Inflation Heat Map – Robert Aro

With the August Consumer Price Index (CPI) reaching 8.3% earlier this week, the general public wonders when exactly the Fed rate hikes, to fight (price) inflation, will kick into effect. Meanwhile, the Wall Street Journal offers a unique visualization of (price) inflation over the last year, see below:

Their website includes an interactive map. Hovering a cursor over the varying colored boxes reveals the category and percentage change over the last year. Most of the boxes are orange, indicating inflation is running hot, while the few blue squares mean inflation has cooled and may even be negative… There is no red on this spectrum.

The top left box denotes total inflation or “All Items” at 8.26%. The sub-categories of inflation are found along the top, such as: “Services” at 6.81% or “Commodities” at 10.57%. Vertically appears to list the components of each sub-category. This illustrates one of the problems, as calculating inflation is the art of comparing apples to oranges.

Consider, per the heat map, a random selection which shows:

  • Uncooked beef roast: +3.26%
  • Lettuce: + 10.67%
  • Floor coverings: +14.85%
  • Prescription drugs: +3.17%
  • Motor fuel: +26.16%
  • Daycare and preschool: +3.69%

The above illustrate only six categories, yet there are almost three hundred. Consider questions such as:

*What does the price of beef matter to the vegetarian?

*What exactly comprises floor coverings?

*How can anyone assign a value of importance between prescription drugs, motor fuel and day care, and what if you don’t use any of them?

All these are “averages” of some sort, which must factor in geographic location, such as the price of bread in Alaska versus Idaho, as well as the relative importance that each item places in the “average” person’s life. Because Potatoes were up 15.16%, but Sewing Machines only 8.14%, the statistician must decide which played a bigger impact in people’s lives and then quantify.
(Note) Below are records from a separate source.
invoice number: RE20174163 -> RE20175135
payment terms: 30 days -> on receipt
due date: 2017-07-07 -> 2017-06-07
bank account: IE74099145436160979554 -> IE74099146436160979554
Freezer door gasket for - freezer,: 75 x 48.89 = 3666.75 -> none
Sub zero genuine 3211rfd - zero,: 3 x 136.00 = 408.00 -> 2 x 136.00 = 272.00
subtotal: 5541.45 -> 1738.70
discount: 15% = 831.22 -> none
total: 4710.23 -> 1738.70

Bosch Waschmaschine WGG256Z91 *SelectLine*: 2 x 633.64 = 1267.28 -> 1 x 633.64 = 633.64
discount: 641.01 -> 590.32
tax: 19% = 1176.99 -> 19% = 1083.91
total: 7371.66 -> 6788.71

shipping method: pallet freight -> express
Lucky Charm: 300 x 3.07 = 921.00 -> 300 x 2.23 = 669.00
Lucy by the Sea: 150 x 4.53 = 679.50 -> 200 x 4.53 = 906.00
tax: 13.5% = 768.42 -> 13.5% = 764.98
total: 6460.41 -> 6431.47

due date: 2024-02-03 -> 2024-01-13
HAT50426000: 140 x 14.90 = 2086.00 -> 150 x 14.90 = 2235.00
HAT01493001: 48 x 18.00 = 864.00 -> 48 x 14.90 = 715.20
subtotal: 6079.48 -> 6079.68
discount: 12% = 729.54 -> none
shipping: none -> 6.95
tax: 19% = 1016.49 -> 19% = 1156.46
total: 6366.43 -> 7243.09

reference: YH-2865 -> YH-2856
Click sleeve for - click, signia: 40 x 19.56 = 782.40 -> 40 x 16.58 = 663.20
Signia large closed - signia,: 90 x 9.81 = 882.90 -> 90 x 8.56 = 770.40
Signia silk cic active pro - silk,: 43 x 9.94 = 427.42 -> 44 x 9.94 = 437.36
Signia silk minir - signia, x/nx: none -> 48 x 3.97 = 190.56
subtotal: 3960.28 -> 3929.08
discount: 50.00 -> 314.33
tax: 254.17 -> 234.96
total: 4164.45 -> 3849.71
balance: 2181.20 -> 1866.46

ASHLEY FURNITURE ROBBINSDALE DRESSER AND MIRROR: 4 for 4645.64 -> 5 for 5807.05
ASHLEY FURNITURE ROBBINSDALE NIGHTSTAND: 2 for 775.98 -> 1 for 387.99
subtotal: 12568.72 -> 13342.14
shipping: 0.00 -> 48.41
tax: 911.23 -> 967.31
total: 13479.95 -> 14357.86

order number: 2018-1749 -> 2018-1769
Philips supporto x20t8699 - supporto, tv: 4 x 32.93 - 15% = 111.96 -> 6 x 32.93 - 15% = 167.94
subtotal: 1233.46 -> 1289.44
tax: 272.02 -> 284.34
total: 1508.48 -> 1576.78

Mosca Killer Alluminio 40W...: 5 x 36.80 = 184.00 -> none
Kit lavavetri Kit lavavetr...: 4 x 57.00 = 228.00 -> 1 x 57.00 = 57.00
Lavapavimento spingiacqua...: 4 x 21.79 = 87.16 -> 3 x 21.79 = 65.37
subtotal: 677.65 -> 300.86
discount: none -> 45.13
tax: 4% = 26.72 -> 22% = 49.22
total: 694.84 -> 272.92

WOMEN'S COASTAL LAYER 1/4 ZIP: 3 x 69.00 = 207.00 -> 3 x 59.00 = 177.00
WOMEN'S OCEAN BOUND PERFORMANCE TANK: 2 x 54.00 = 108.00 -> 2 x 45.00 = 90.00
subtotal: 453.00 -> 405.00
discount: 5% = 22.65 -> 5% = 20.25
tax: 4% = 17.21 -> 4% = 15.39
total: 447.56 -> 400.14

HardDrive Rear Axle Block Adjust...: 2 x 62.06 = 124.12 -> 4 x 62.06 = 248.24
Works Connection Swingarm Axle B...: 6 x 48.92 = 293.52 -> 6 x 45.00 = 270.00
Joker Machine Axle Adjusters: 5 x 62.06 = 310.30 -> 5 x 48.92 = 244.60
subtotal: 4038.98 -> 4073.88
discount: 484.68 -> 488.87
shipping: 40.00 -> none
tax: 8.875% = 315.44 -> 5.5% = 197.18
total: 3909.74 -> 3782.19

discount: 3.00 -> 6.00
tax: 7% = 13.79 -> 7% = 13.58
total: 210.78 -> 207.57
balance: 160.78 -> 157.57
Eventually, after various deliberations, the data gets rolled into the 8.26% CPI figure. True, 8.26% is higher than the Fed’s targeted 2%; but the Fed’s target easily could have been 0% or 4% and CPI 16%. They try to make it sound scientific. But it’s really just guess work, estimates, and bias from the central planning committee to arrive at a figure.

What should also be considered are the few categories showing a negative inflation number, such as:

  • Television: -19.19%
  • Video and audio products: -8.96%
  • Car and truck rental: -6.16%
  • Uncooked beef steaks: -2.95%
  • Jewelry: -1.16%
  • Education and communication commodities: -7.33%

For reasons never clear to the public, the Fed always wants some inflation, never zero percent or even negative inflation. Understanding the limitations in the data, the sample above finds that the price of televisions, uncooked beef steaks (as opposed to beef roasts, which increased) and even jewelry prices are said to have decreased in the last year. The alleged harm of these price reductions should be questioned by the public.

It’s fair to say, all things being equal, you’d rather buy the same TV at a 20% discount, and you prefer to buy more products when they are on sale; yet mainstream economists and members of the Fed seem to not understand this. Nor are the benefits of a stronger dollar, versus one that depreciates year over year, well understood by them. Conversely, many are fooled into thinking that “high inflation” is good for businesses since they can presumably make more revenue. They fail to factor in that the cost of production also increases. But since the “structure of production” is basically absent from mainstream economic theory, it makes sense that they have an inability to articulate the various negative effects that come with currency debasement.

In the end, the problem with inflation very much resembles the inflation map presented by the Wall Street Journal; messy and difficult to comprehend, yet strangely amusing, until one day all prices become unrecognizable. And no matter what they say in the mainstream media or in a university setting, a policy of inflationism always leads to economic destruction and the degradation of society.